Scottish referendum will test regions south of border
It has been in place for over 300 years but it turns out the Act of Union between England and Scotland is a much looser affair than many of us had thought.
For once, the legalistic title is unexpectedly accurate: it is an act of union jointly engaged-in by two willing partners.
But what happens when one of those partners no longer consents? That could well be the outcome of the Scottish Independence Referendum on 18 September.
At the risk of over-simplification, it goes a long way towards explaining why the greatest constitutional question to face the UK for many centuries will be decided by the say-so of Scotland alone, while we in the rest of the UK have no say at all.
It takes two to tango but just one to turn off the music.
And the parallels do not end there.
Be the eventual answer "Yes" or "No", many things will have been said and done by then which cannot later be unsaid or undone and as so often during break-ups, other people have been listening-in.
A dis-United Kingdom?
Thanks to the televised debates which looked and sounded at times very much like a series of domestic rows between Alex Salmond and Alistair Darling, many English voters are now much better-informed as to just how much more public money is distributed per head of the population in Scotland than in England.
Figures recently published by the House of Commons Library also show marked disparities between English regions, but Scotland does substantially better than any of them. So too does Wales incidentally, while Northern Ireland has, for broadly obvious reasons, proportionally the best deal of all.
One veteran Midlands industrialist told me recently that Scottish sentiment and culture had little or nothing to do with it: "The canny Scots will vote with their wallets", he predicted.
All of which raises the question where the guiding principles behind this distribution of public funds came from in the first place.
Were they handed down like tablets of stone from on high perhaps? And by the way, does the Act of Union have a "pre-nup" clause?
The reality, sadly, is more prosaic.
It is not exactly the same vintage as the Act of Union, but critics believe it is long past its shelf life.
It is named after the former Labour Chief Secretary to the Treasury, Joel Barnett, who devised it in the late 70s to settle some minor cabinet disputes during the run-up to a planned political devolution process in 1979.

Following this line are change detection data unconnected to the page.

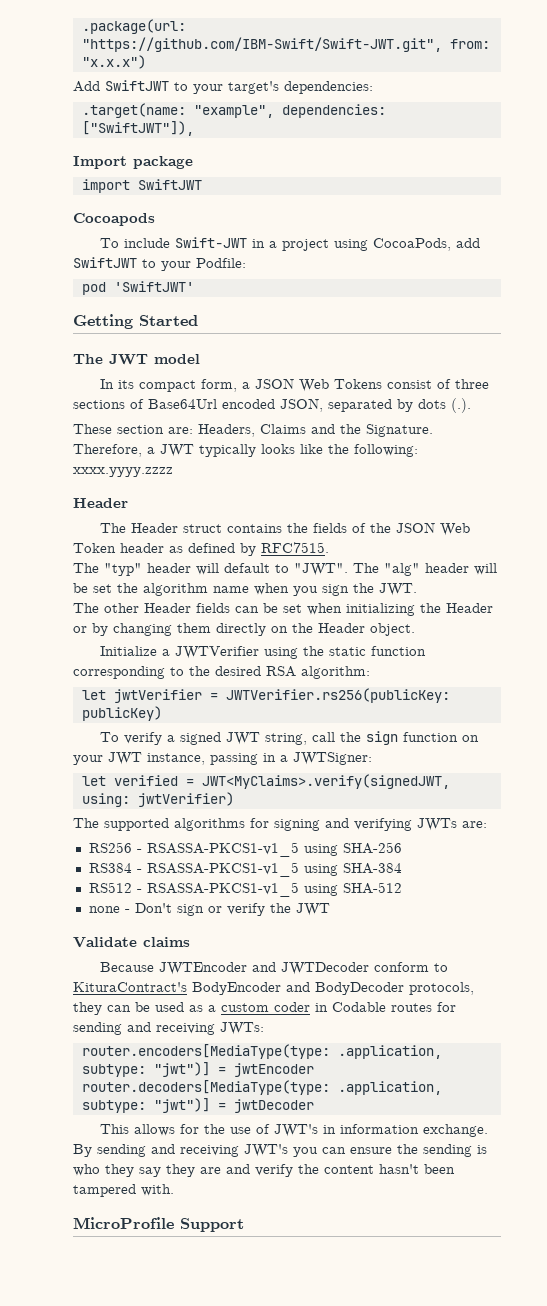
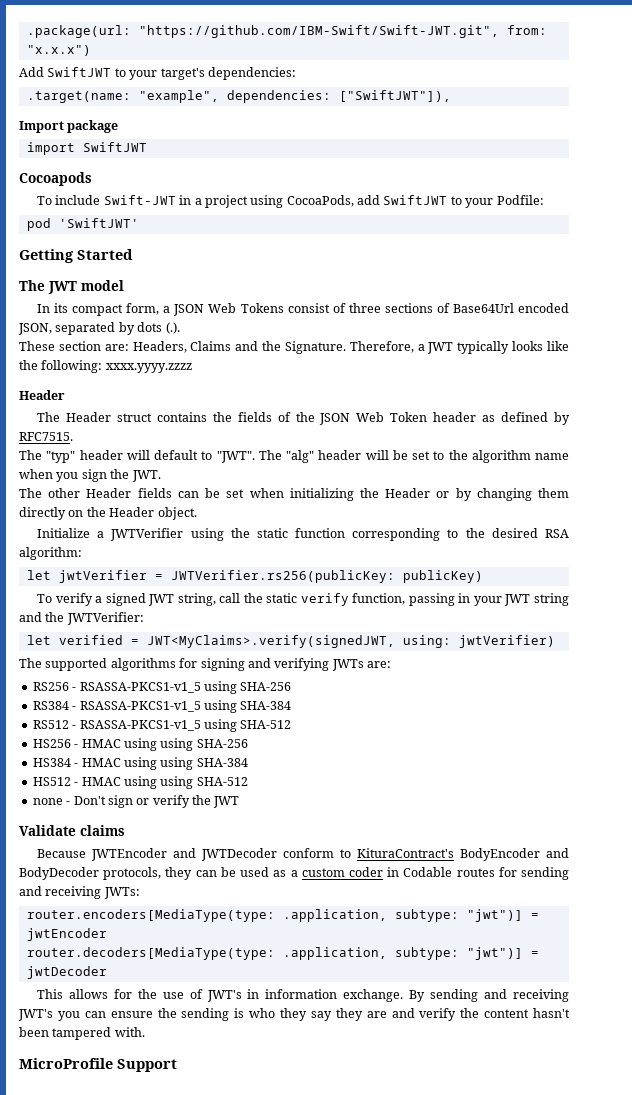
(112, 588) none -> [433,451,445,460] to
[365,731,479,745] [73,752,372,765] sign function on your JWT instance, passing in a JWTSigner: -> [266,593,569,606] [19,612,144,625] static verify function, passing in your JWT string and the JWTVerifier:
(402, 888) none -> [32,738,248,751] [32,757,248,770] [32,776,248,789] // HS256 - HMAC using using SHA-256 // HS384 - HMAC using using SHA-384 // HS512 - HMAC using using SHA-512

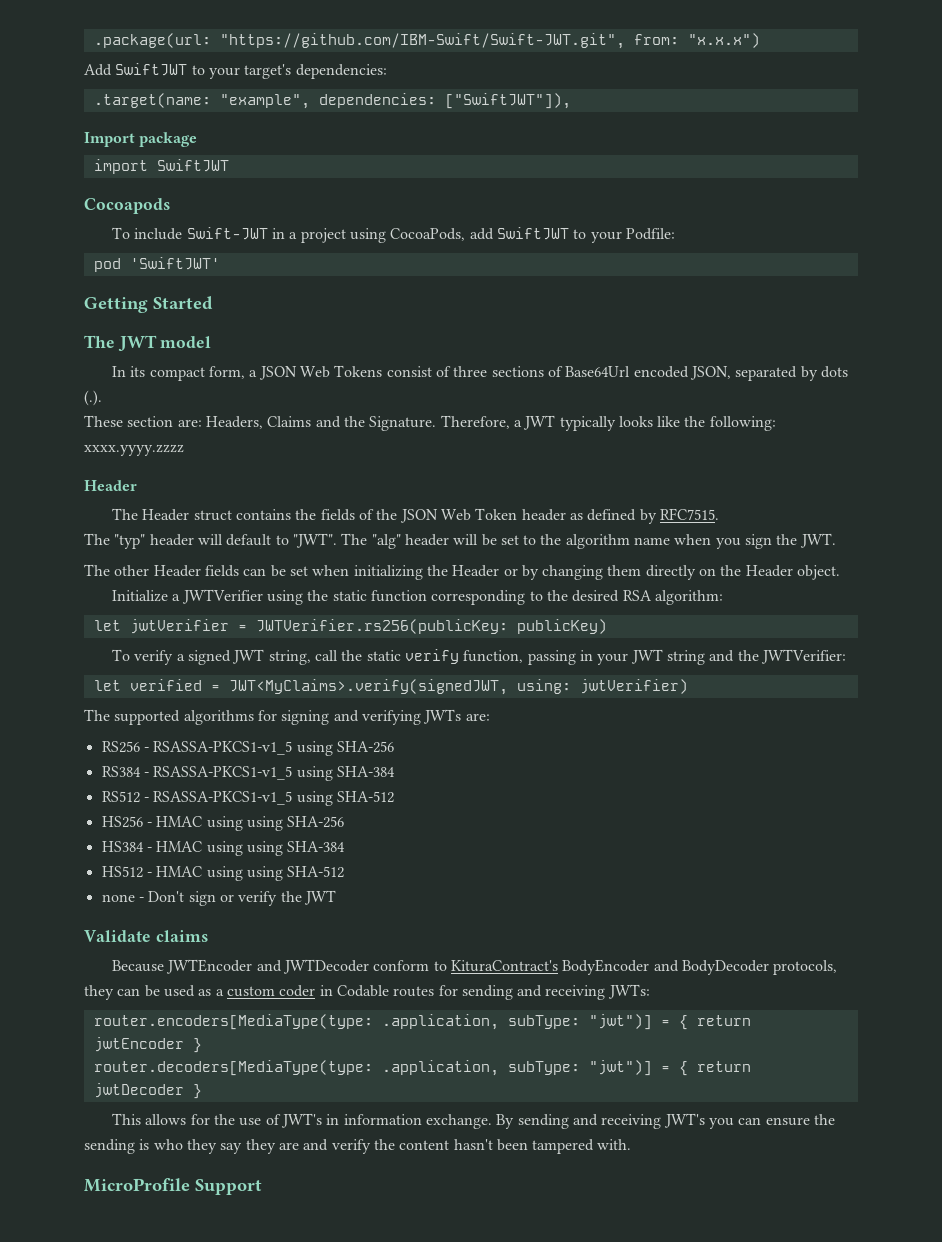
[394,909,539,922] subtype: "jwt")] = -> [507,1014,751,1030] subType: "jwt")] = { return
(107, 934) none -> [192,1038,202,1053] }
[394,947,539,960] subtype: "jwt")] = -> [507,1060,751,1076] subType: "jwt")] = { return
(107, 972) none -> [192,1084,202,1099] }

Though the initiative itself never materialised, his formula lingers on to this day.
Puny political beast
It is the mechanism by which the UK Treasury adjusts the amounts of public expenditure allocated to Scotland, Wales and Northern Ireland automatically to reflect changes in spending levels allocated in England, England and Wales or, in some cases, Great Britain as a whole.
Whatever the outcome in Scotland, local government leaders here are already telling me they plan to seize the moment and press the political parties to promise radical changes to these funding arrangements in their 2015 general election manifestos.
A re-examination, maybe, not just of the perennial party political tit-for-tat over whether or not rural councils receive more (or less) generous government support than their urban counterparts.
Or, whether or not the affluent Windsors or Wokinghams do better (or worse) than the Walsalls or Wolverhamptons. Even, dare I suggest, a new deal for England?
Individual English regions like the West Midlands and the North West are not dissimilar in population size to Scotland. Granted we don't have oil but the debate about shale gas may only just have started!
But even when all the English regions are added together, their assorted local councils, enterprise partnerships and, in places, directly-elected mayors cannot disguise what a puny political beast provincial England has become, a lion that has lost its roar.
But one distinguished practitioner in the field of public sector finance told me recently that if Scotland votes to stay in the UK, "devo-max" would almost certainly widen rather than narrow the funding differentials between the north and the south of the border.
Easy to disentangle?
But let us imagine Scotland votes instead for independence.
Alex Salmond tells us the negotiations leading-up to independence day would last no more than 18 months.
The UK will go to the polls in next May's general election to elect, under the Fixed Term Parliament Act, a new government to serve for five years. The polls suggest Labour could form a government with a majority smaller than their total number of Scottish seats.
So what happens if Scotland becomes an independent country less than a year later?
Do Labour lose all those Scottish MPs, and with them, their majority? Would there have to be another general election, whatever the Fixed-Term Parliament Act may say?
If anyone can tell me the answers, please let me know.
Paradoxically, Westminster would certainly look more like an English parliament, but how healthy would that be for Wales or Northern Ireland?
Just because the Act of Union is a loose alliance of the willing does not make it easy to disentangle.
In the words of an old song which is almost as much of an antique as the act itself - breaking up is hard to do.